The crisis in political conservatism has now reached such a crescendo that hardly a day passes in which a professional thinking person does not wonder if conservatism in America is now unrecoverable. Conservatism’s principles seem so trampled underfoot by a resurgent populism that one wonders how long until we learn that Reagan, or Bush, were early cultural Marxists. And so, how unexpected, to imagine learning about conservatism from that socialist dystopia to America’s north, Canada. That is just what its former Conservative prime minister, Stephen Harper, argues is needed in his new book Right Here, Right Now: Politics and Leadership in an Age of Disruption. His book, part memoir from his time as a “populist” conservative party leader is branded as a “manual for conservative statecraft in a populist age.” The Americans may not want our steel or our dairy, but they just may want our conservatism. Harper calls it a “reformed democratic capitalism, with renewed working-class opportunity and greater community cohesion,” a “bridge between populism and establishment.”

It should immediately be said this is a book for conservatives. If you count yourself among the progressive liberals, social democrats, or even—here in Canada—red Tories, you will find very little in this book that is not scorn and condescension. I do not mean to be trite. It was genuinely surprising to me that after sober distance from the partisan politics of his time in office, the prime minister seemed able to muster such extraordinary empathy and understanding of populist Trump supporters, but almost none for his once-political colleagues. “They” are painted with the broadest brush strokes imaginable: “much of Western academia…fixated on communism,” “technocrats,” “globalists,” “opponents on the left [who] are the real threat to the future of our economies and the interests of our working citizens,” “abstract intellectualism,” “back to the future socialist-protectionists,” “alienists,” or simply “the modern left” stuck in its “intellectual adolescence.” The essence, he says, of the modern left is “an allergy to our society, its underlying ideas, and core institutions. On the hard left, it seeks their destruction.” They are “always willing to jump on the next trendy idea, however vacuous.”

Only one small passage refers to Barack Obama as “among the most impressive leaders I have known,” one of the “best briefed and most articulate individuals in the room.” But, he hastens to add, the “modern left” has moved radically beyond what he can now only in retrospect call the moderate positions of the Obama administration.

Even a conservative might find this goes beyond some light catharsis to actual falsehood.
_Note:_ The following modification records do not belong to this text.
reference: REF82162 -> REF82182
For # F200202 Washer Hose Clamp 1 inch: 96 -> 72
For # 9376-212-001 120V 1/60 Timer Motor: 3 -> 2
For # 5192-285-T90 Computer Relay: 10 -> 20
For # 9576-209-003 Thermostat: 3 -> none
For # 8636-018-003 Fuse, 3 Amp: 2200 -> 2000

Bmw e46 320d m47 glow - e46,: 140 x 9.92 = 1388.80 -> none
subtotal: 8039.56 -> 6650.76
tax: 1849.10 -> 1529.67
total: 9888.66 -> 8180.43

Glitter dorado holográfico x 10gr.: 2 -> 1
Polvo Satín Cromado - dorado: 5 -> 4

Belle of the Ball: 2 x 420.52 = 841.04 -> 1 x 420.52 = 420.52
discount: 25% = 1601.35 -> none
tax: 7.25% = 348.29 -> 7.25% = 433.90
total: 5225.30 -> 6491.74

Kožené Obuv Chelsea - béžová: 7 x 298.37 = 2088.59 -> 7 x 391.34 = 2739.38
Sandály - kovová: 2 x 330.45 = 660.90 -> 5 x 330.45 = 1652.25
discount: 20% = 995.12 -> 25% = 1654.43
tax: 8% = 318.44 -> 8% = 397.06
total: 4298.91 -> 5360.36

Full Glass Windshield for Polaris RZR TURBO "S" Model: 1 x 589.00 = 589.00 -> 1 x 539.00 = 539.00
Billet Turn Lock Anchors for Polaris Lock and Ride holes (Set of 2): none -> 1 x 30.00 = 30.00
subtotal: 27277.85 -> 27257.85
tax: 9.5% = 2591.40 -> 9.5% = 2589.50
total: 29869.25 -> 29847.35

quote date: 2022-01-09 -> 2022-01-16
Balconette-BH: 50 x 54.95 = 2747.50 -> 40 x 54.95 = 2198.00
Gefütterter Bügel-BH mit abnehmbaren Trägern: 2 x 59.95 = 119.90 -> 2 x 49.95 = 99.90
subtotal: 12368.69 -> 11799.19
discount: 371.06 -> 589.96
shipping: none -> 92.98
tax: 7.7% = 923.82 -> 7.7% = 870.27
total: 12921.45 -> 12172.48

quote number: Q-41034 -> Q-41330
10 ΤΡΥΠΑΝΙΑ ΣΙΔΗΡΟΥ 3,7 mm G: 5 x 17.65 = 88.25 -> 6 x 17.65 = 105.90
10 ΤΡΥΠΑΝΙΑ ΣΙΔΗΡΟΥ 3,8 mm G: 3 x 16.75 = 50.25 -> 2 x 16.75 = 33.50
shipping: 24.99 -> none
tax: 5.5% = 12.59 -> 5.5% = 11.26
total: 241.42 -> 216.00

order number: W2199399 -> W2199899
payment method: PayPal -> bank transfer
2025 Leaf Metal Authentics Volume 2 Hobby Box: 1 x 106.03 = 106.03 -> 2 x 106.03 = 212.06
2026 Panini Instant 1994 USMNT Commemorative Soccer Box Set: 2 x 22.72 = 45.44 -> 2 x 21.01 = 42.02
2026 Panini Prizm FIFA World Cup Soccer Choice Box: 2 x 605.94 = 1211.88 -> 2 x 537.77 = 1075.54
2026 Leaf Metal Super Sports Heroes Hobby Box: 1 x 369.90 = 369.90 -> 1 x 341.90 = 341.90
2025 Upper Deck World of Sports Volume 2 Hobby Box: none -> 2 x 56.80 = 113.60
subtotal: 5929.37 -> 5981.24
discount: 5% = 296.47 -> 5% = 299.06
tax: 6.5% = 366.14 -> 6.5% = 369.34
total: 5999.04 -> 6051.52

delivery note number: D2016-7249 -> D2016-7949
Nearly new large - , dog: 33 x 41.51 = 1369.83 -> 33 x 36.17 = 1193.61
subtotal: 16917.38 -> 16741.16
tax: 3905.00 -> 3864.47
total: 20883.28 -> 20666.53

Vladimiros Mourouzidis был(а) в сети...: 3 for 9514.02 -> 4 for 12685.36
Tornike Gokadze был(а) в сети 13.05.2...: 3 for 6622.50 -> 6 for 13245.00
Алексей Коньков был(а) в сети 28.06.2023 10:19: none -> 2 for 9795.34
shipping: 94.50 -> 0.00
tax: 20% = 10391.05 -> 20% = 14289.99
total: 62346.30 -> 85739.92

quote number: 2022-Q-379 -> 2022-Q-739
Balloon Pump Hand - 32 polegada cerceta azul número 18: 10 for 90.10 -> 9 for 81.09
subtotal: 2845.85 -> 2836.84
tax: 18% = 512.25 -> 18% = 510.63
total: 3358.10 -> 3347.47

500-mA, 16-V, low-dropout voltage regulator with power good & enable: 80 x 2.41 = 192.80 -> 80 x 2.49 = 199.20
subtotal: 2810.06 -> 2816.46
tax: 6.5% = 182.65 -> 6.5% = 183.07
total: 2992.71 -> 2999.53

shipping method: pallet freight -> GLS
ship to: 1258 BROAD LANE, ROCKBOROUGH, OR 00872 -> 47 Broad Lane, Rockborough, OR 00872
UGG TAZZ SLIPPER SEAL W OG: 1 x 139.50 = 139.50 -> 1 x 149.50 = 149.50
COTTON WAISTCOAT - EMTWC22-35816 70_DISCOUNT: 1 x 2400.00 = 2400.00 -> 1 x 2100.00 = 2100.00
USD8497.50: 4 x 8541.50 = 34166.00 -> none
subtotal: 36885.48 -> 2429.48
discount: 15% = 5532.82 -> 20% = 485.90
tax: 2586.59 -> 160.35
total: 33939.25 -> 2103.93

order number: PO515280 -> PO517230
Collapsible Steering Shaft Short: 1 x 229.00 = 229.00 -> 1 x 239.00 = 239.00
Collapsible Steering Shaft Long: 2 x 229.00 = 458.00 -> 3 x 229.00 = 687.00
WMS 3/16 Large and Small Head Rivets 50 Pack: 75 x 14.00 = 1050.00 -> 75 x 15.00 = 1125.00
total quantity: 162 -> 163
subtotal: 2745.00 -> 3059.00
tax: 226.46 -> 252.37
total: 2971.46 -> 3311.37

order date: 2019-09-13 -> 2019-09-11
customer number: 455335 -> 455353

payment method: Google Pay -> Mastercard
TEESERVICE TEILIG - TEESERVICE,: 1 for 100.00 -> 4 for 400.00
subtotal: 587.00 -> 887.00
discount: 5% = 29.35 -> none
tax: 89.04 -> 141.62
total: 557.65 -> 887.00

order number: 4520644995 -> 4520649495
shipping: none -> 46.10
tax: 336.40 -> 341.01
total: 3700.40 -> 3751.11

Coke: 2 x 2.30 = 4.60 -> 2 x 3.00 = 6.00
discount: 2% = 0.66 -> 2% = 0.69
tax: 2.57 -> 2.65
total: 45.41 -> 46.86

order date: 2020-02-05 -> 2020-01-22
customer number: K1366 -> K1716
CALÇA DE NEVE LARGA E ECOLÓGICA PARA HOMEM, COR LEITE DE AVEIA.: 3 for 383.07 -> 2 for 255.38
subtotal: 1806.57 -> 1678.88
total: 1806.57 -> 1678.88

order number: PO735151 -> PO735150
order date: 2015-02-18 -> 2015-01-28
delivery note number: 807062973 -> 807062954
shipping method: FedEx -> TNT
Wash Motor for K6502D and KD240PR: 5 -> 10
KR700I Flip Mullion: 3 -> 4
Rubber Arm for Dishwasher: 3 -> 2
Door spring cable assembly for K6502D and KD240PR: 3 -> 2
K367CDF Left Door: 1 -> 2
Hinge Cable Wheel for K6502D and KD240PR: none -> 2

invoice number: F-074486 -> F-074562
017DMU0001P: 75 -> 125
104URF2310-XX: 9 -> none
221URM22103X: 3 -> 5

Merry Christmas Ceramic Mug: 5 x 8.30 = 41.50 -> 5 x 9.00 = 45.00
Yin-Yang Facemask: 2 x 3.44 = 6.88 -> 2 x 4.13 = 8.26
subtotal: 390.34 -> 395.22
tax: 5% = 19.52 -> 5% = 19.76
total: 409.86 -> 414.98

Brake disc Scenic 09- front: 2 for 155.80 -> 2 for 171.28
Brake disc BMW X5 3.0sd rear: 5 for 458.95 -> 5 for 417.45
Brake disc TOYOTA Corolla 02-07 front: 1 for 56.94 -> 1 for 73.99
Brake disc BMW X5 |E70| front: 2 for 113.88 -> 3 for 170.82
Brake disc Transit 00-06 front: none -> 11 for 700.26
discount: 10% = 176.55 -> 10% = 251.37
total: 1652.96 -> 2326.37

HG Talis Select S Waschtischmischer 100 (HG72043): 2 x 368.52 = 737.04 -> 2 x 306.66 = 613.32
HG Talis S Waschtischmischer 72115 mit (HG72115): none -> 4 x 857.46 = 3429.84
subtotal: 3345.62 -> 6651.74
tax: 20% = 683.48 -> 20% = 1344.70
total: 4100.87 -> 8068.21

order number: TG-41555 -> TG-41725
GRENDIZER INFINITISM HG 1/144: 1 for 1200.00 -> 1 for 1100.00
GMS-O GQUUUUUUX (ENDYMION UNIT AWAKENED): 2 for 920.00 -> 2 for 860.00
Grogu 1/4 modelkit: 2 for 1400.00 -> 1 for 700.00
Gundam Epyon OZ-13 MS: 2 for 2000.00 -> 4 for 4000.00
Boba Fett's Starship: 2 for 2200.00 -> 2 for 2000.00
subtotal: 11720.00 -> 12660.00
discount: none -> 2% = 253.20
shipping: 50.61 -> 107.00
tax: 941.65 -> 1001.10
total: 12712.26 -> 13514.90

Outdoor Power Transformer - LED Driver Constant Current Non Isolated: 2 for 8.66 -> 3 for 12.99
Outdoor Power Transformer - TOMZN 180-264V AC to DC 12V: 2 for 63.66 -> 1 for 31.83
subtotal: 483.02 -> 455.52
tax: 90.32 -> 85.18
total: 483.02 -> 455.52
Is it, indeed, the case that Western academia is a “bastion of communism” who exercises power through education, media, the entertainment, and cultural industry? The crisis in higher education is now well documented, but to imagine it is an entirely state-subsidized fifth column for cultural Marxists is, I think, going far beyond empirical reality and dabbling in the very thing Harper signals as the Achilles heel of conservatism: ideology.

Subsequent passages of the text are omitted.